[WHAT NEEDS TO BE DONE] Type out each entry exactly as it appears, but keep every image out.

(Web page edit records)

Segment Open

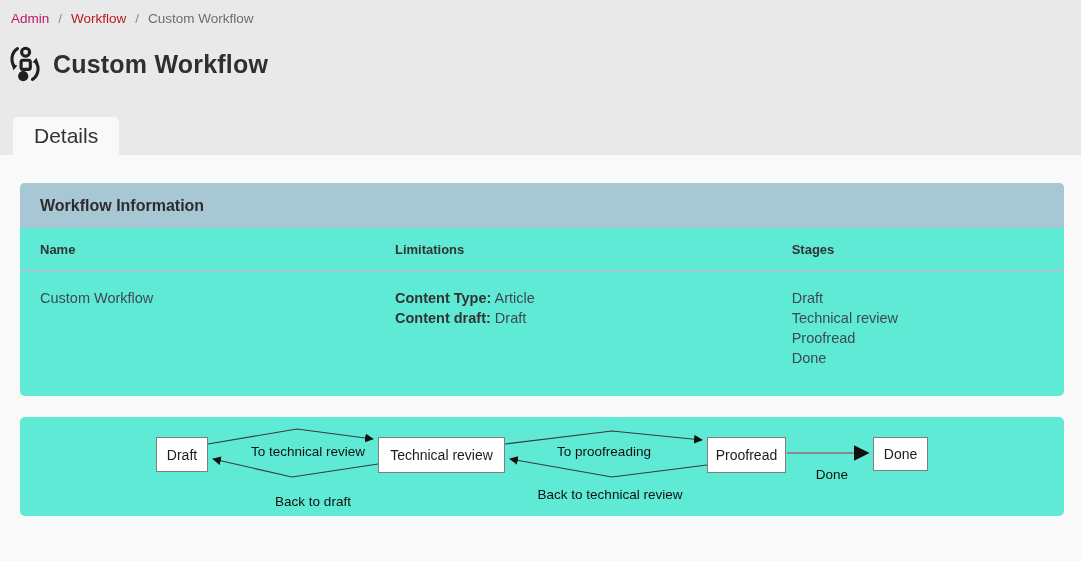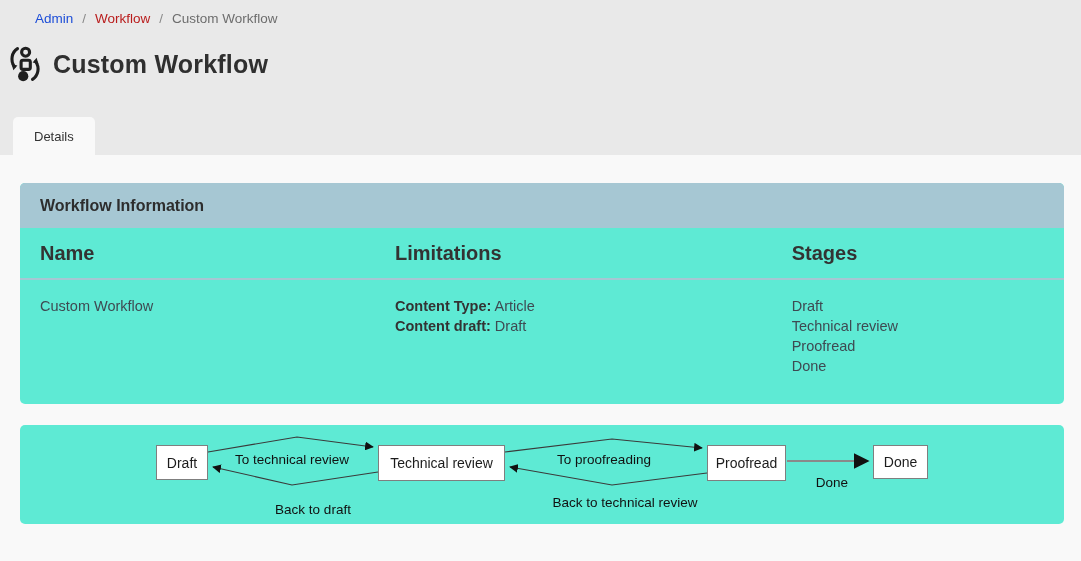"Admin" .breadcrumb .crumb-root { color: #1d4ed8 -> #be185d; margin-left: 24px -> none }
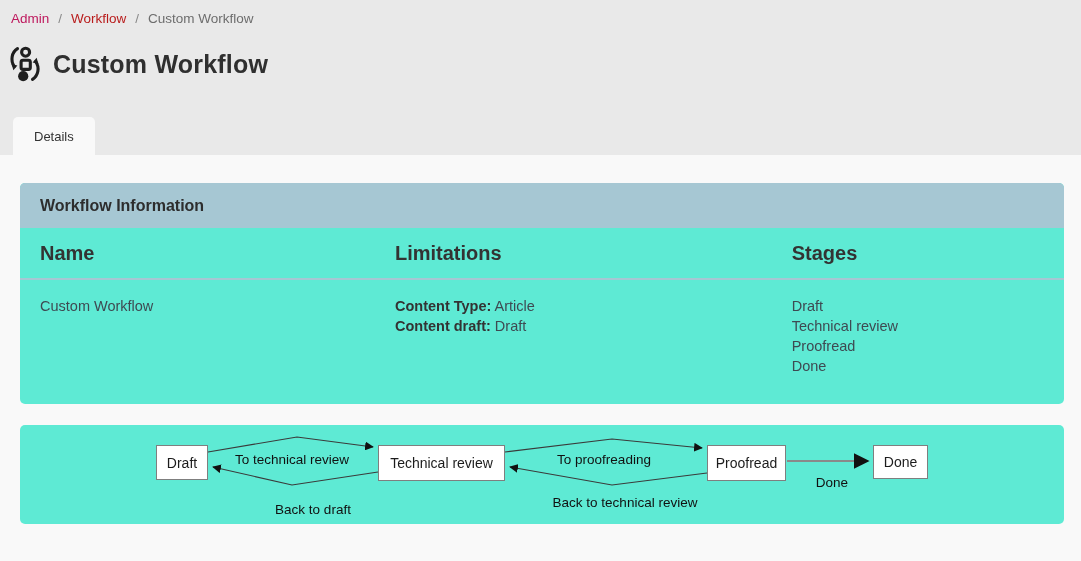"Details" .tab { font-size: 13px -> 21px }
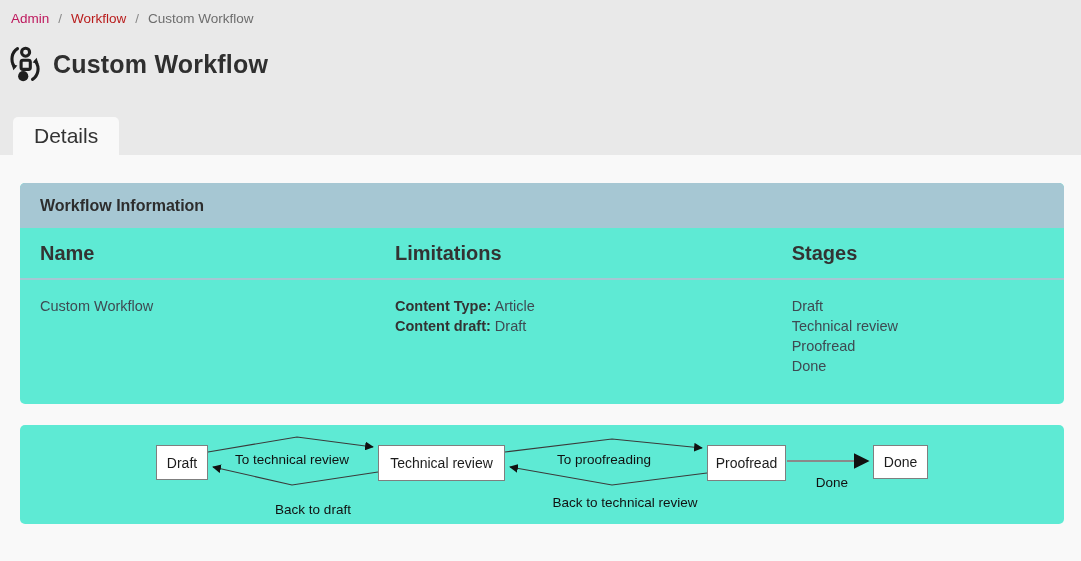"Name" table.info th { font-size: 20px -> 13px }
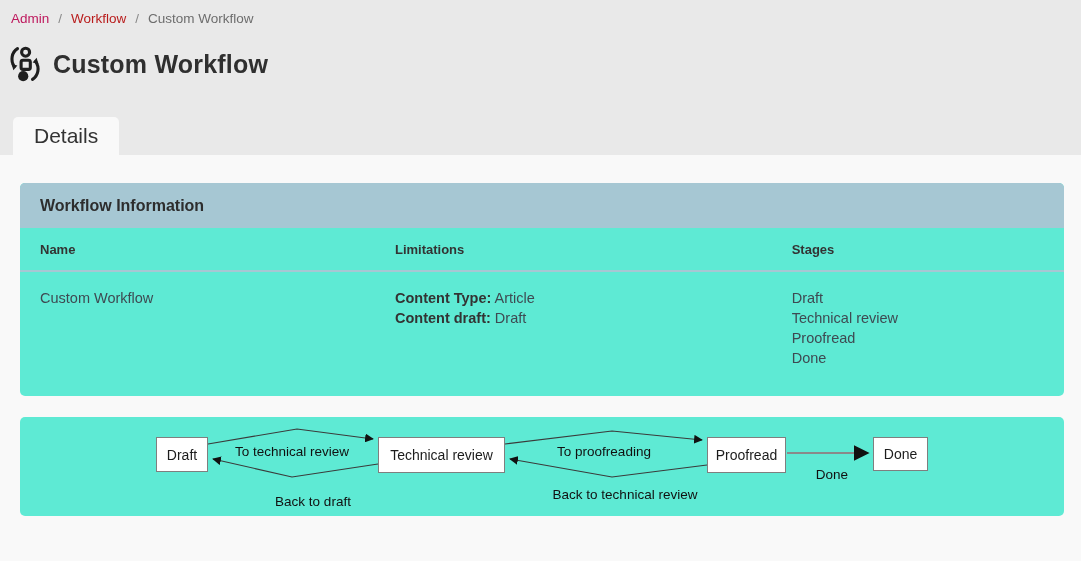"To technical review" div.trans-label { left: 272px -> 288px }
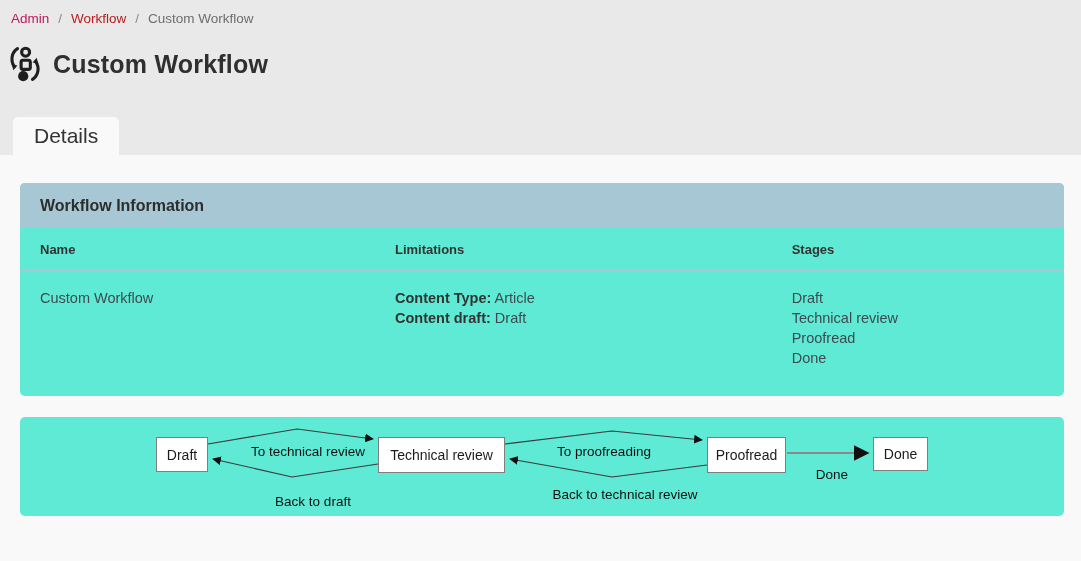"Back to technical review" div.trans-label { left: 605px -> 590px }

Segment Closed

[REPLY TO THE EXERCISE]
"Admin" .breadcrumb .crumb-root { color: #1d4ed8 -> #be185d; margin-left: 24px -> none }
"Details" .tab { font-size: 13px -> 21px }
"Name" table.info th { font-size: 20px -> 13px }
"To technical review" div.trans-label { left: 272px -> 288px }
"Back to technical review" div.trans-label { left: 605px -> 590px }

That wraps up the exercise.